What you should do
From the records below, extract only the lines running from the line with "OVAL CHAFING DISH" to the line with "total: 7602.79 -> 6114.30", both lines included, reproducing them exactly.

Records shown
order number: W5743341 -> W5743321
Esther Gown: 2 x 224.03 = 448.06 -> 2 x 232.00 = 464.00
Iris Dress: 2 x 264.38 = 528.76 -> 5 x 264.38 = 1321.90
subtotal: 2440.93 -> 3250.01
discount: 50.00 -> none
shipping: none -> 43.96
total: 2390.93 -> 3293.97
---
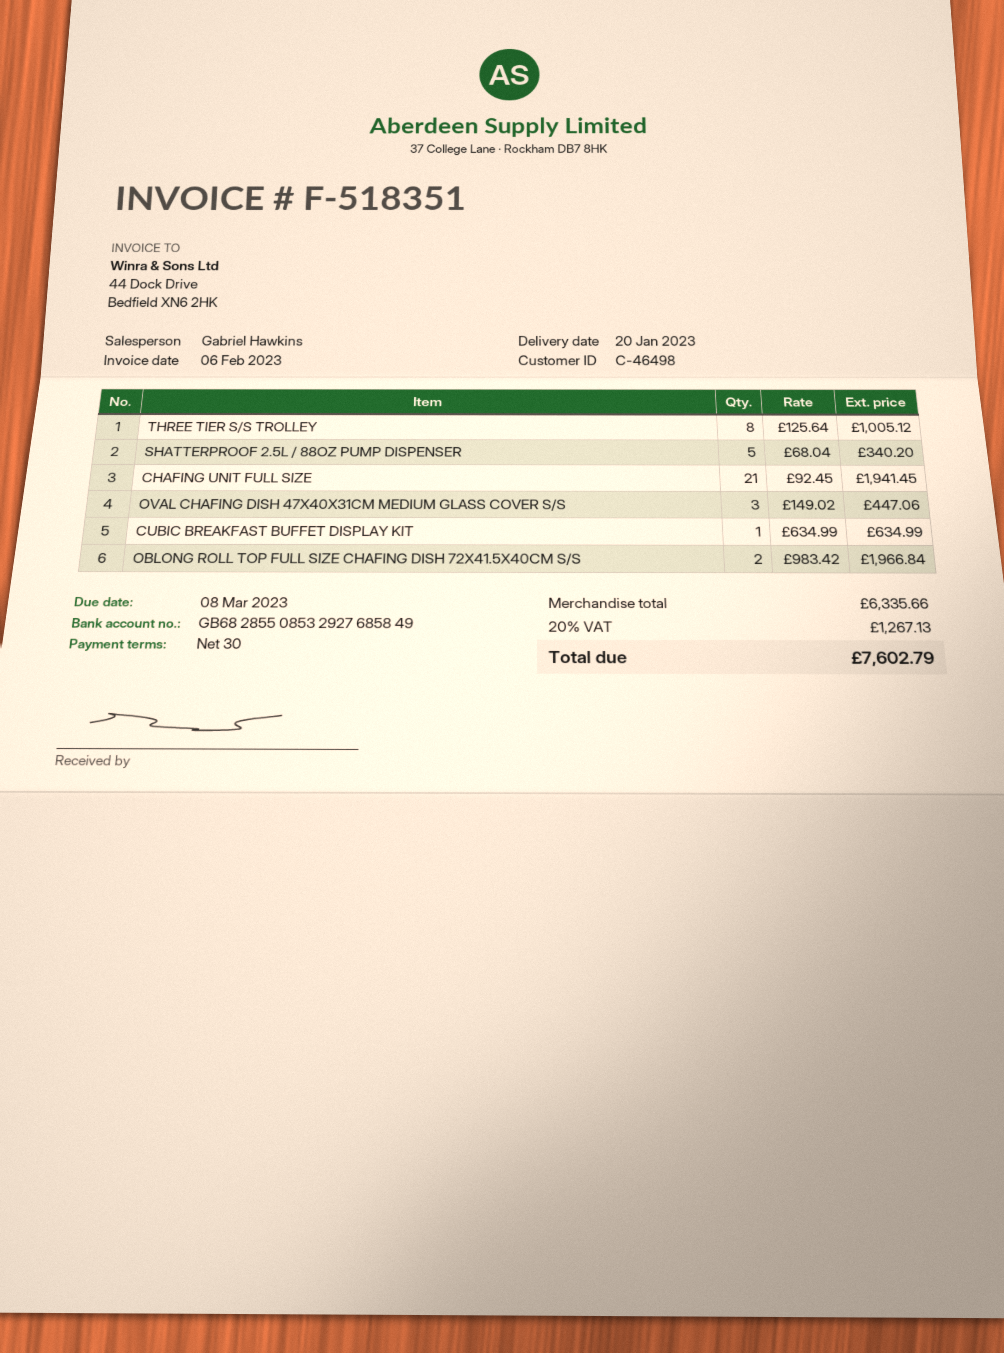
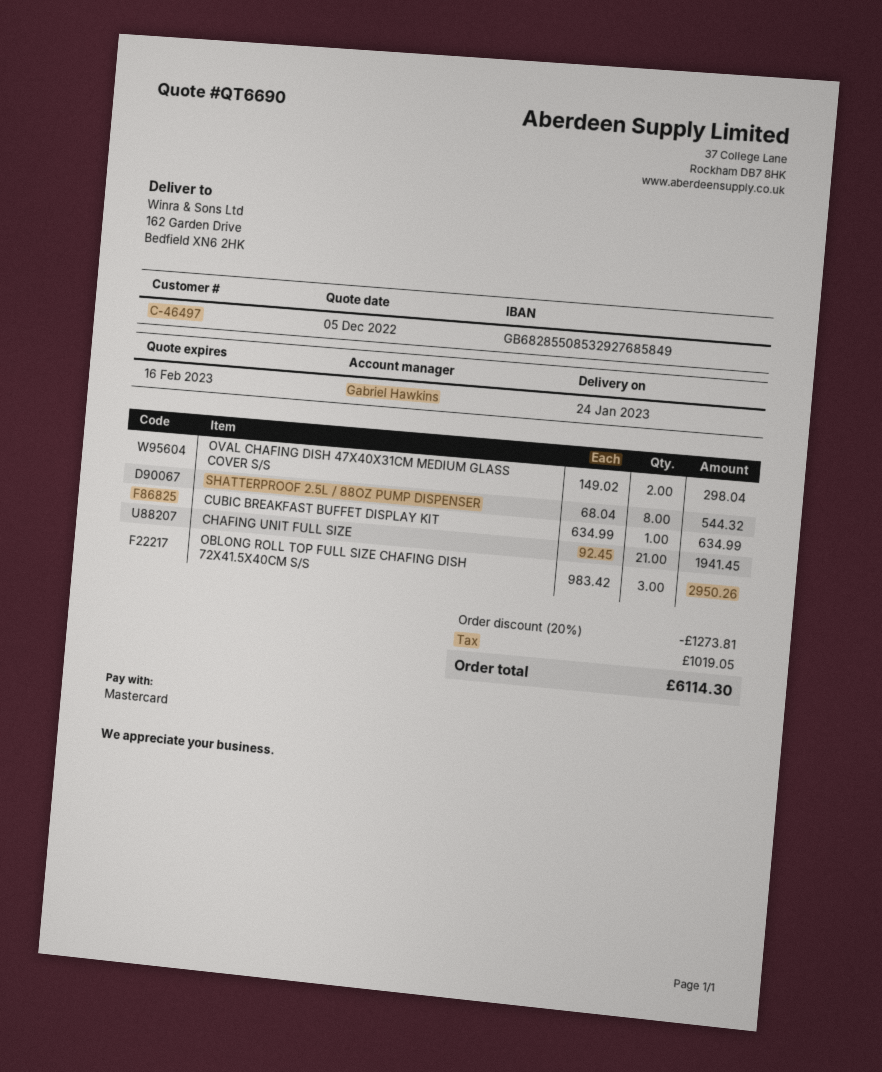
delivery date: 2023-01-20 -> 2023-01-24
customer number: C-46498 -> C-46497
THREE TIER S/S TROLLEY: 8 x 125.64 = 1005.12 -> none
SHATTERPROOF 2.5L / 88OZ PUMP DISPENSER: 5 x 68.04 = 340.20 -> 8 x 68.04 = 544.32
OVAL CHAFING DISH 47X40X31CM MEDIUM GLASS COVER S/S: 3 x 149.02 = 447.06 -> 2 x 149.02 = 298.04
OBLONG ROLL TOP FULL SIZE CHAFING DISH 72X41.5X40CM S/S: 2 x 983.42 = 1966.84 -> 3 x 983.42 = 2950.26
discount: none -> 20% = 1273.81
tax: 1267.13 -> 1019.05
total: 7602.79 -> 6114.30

Expected answer
OVAL CHAFING DISH 47X40X31CM MEDIUM GLASS COVER S/S: 3 x 149.02 = 447.06 -> 2 x 149.02 = 298.04
OBLONG ROLL TOP FULL SIZE CHAFING DISH 72X41.5X40CM S/S: 2 x 983.42 = 1966.84 -> 3 x 983.42 = 2950.26
discount: none -> 20% = 1273.81
tax: 1267.13 -> 1019.05
total: 7602.79 -> 6114.30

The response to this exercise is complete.